Last week I wrote about my friend Matt, the video games designer who, just leaving university, is preparing for a career that will include jobs that have not yet even been invented. A number of readers have asked what our schools should be teaching, if all knowledge is now just a click away on Google and what we know now is likely to be out of date in a matter of months.
As part of its 25th anniversary celebrations,my friends at HTI (Heads Teachers and Industry) have interviewed more than 50 business leaders and educationalists to produce a report that tries to answer just that question. These people include Sir Martin Sorrell, Founder and CEO of advertising company WPP; Miles Templeman, Director General of the Institute of Directors and Young Enterprise Trustee; Simon Woodroffe of Yo!
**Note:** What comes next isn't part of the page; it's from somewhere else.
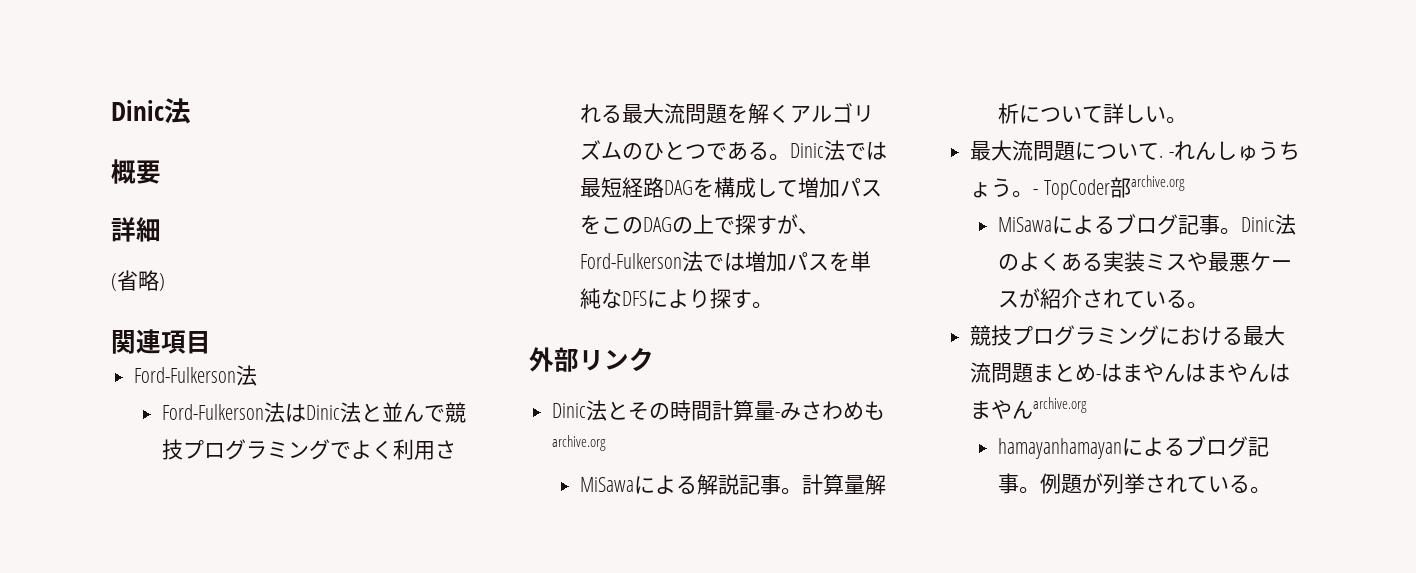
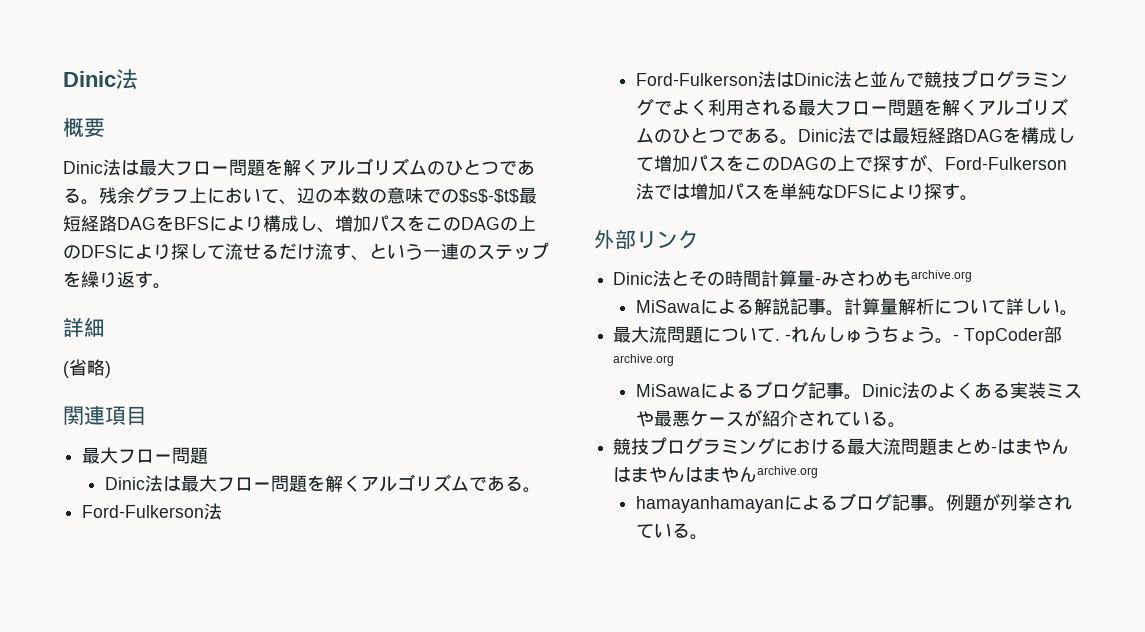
(161, 172) none -> [63,158,535,176] [63,186,537,205] [63,215,536,233] [63,242,549,261] [63,271,171,289] // Dinic法は最大フロー問題を解くアルゴリズムのひとつである。残余グラフ上において、辺の本数の意味での$s$-$t$最短経路DAGをBFSにより構成し、増加パスをこのDAGの上のDFSにより探して流せるだけ流す、という一連のステップを繰り返す。
(211, 342) none -> [82,447,209,464] [104,474,541,493] // 最大フロー問題 // Dinic法は最大フロー問題を解くアルゴリズムである。
[663,103,685,124] 流 -> [833,101,888,116] フロー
Sushi; and Heather Rabbatts of Millwall FC.
Here are the top nine things that these people reckon today and tomorrow’s pupils need:
- Very high standards in English and maths and core knowledge of key elements of science, great literature and our nation’s history.
- The skills to think in different ways: collaboratively in teams as well as individually; deductively as well as inductively; creatively as well as logically.
- The capacity and research skills to distinguish good evidence from bad – particularly important in this Google age.
- Confidence and enthusiasm, which can be learned through the curriculum, but equally through sport, adventurous activity, drama, music, art, public speaking and debating.
- Interpersonal skills and empathy; they need to understand a diverse range of viewpoints in the 21st century.
- A set of values that build character and send of purpose; they need that bit extra in terms of self-discipline, good manners, smartness, punctuality, respect and that old-fashioned concept of sacrifice in achieving what you want to achieve.
- Resilience: the capacity to handle failures or knock-backs and keep on going.
- An inquisitive nature, critical thinking and a self-directed approach to learning
- Practical as well as academic intelligence: this requires real-world opportunities and higher quality, more practical work related learning so young people can develop skills in a way that makes sense to them.
I think this is a pretty brilliant list. And it certainly plays into the agendas of the two organisations with which I am intimately involved and which, I believe, add great value to young people’s preparations for adult life. I might be tempted to add a specific reference to enterprise somewhere.
But would you add anything else?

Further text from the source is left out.